ORDONEZ, Carlos Alberto et al. Clinical evolution of severe peritonitis in critically ill patients that underwent deferred primary closure. rev. colomb. cir. [online]. 2008, vol.23, n.1, pp.22-30. ISSN 2011-7582.

Introduction. Primary anastomosis is a feasible technique in the management of severe secondary peritonitis in critically ill patients; however, its use has been limited due to the risk of complications and death. Materials and methods. We selected patients with severe secondary peritonitis that required resection of an intestinal segment and managed with temporary intestinal ligature, open abdomen, elective repeat laparotomies, and ulterior deferred primary anastomosis. Primordial success was labeled in those patients that had primary anastomosis and no leakage or fistulae. Results.
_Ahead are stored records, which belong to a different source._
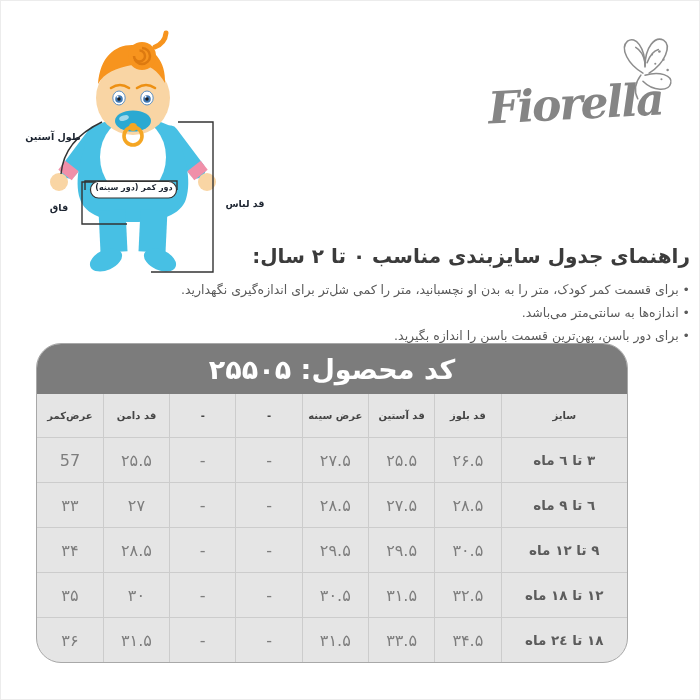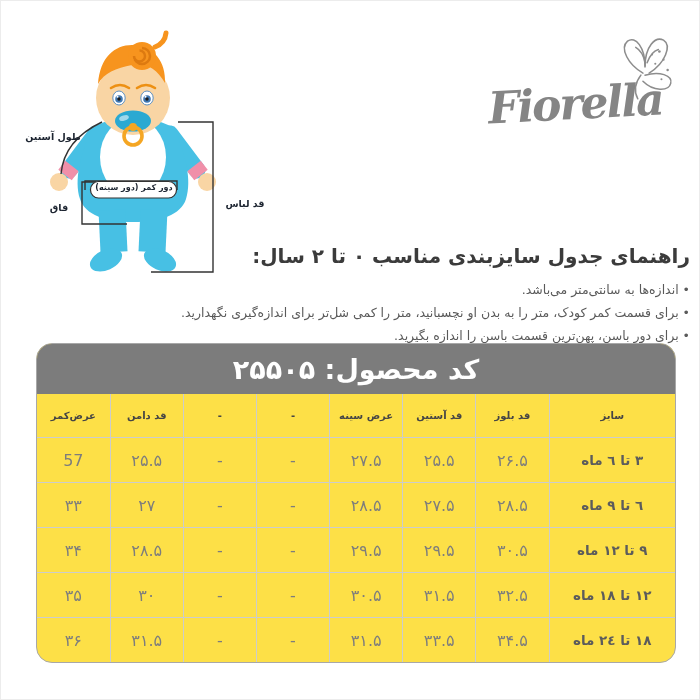--- a/index.html
+++ b/index.html
@@ -167,8 +167,8 @@
 
   <div class="guide">
     <div class="guide-heading">راهنمای جدول سایزبندی مناسب ۰ تا ۲ سال:</div>
+    <div class="guide-bullet">برای قسمت کمر کودک، متر را به بدن او نچسبانید، متر را کمی شل‌تر برای اندازه‌گیری نگهدارید.</div>
     <div class="guide-bullet">اندازه‌ها به سانتی‌متر می‌باشد.</div>
-    <div class="guide-bullet">برای قسمت کمر کودک، متر را به بدن او نچسبانید، متر را کمی شل‌تر برای اندازه‌گیری نگهدارید.</div>
     <div class="guide-bullet">برای دور باسن، پهن‌ترین قسمت باسن را اندازه بگیرید.</div>
   </div>
 

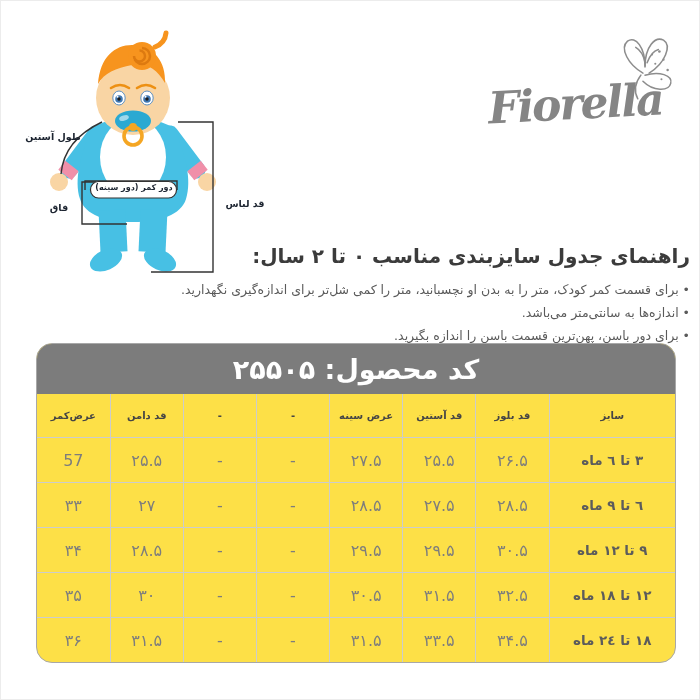--- a/index.html
+++ b/index.html
@@ -51,8 +51,8 @@
 
   
   .size-table {
-    position:absolute; left:36px; top:343px; width:640px;
-    border:1px solid #a8a8a8; border-radius:16px; overflow:hidden; background:#fde047;
+    position:absolute; left:36px; top:343px; width:592px;
+    border:1px solid #a8a8a8; border-radius:25px; overflow:hidden; background:#e5e5e5;
     box-sizing:border-box;
   }
   .code-band {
Twenty six patients were included in the study, with a mean APACHE II score of 15.3. There were 6 anastomoses in the small bowel, 5 in the large bowel, 4 of the ileum to the large bowel, and in 3 patients an anastomosis could not be performed. A mean of 4 scheduled relaparotomies were registered, starting 24 hours after the anastomosis. Primordial success was achieved in 20 patients (77%), 28-day survival was 88.3%; 23 patients left the hospital alive, and only 3 (11.5%) died in the ICU; these deaths were independent of the procedure. Discussion. Damage control surgery was feasible and secure in patients with severe secondary peritonitis, with a primary success rate of 77%; fistulae developed in 11.5%, and mortality was 11.5%.

Palavras-chave : peritonitis; clinical evolution; mortality; laparotomy; suture techniques.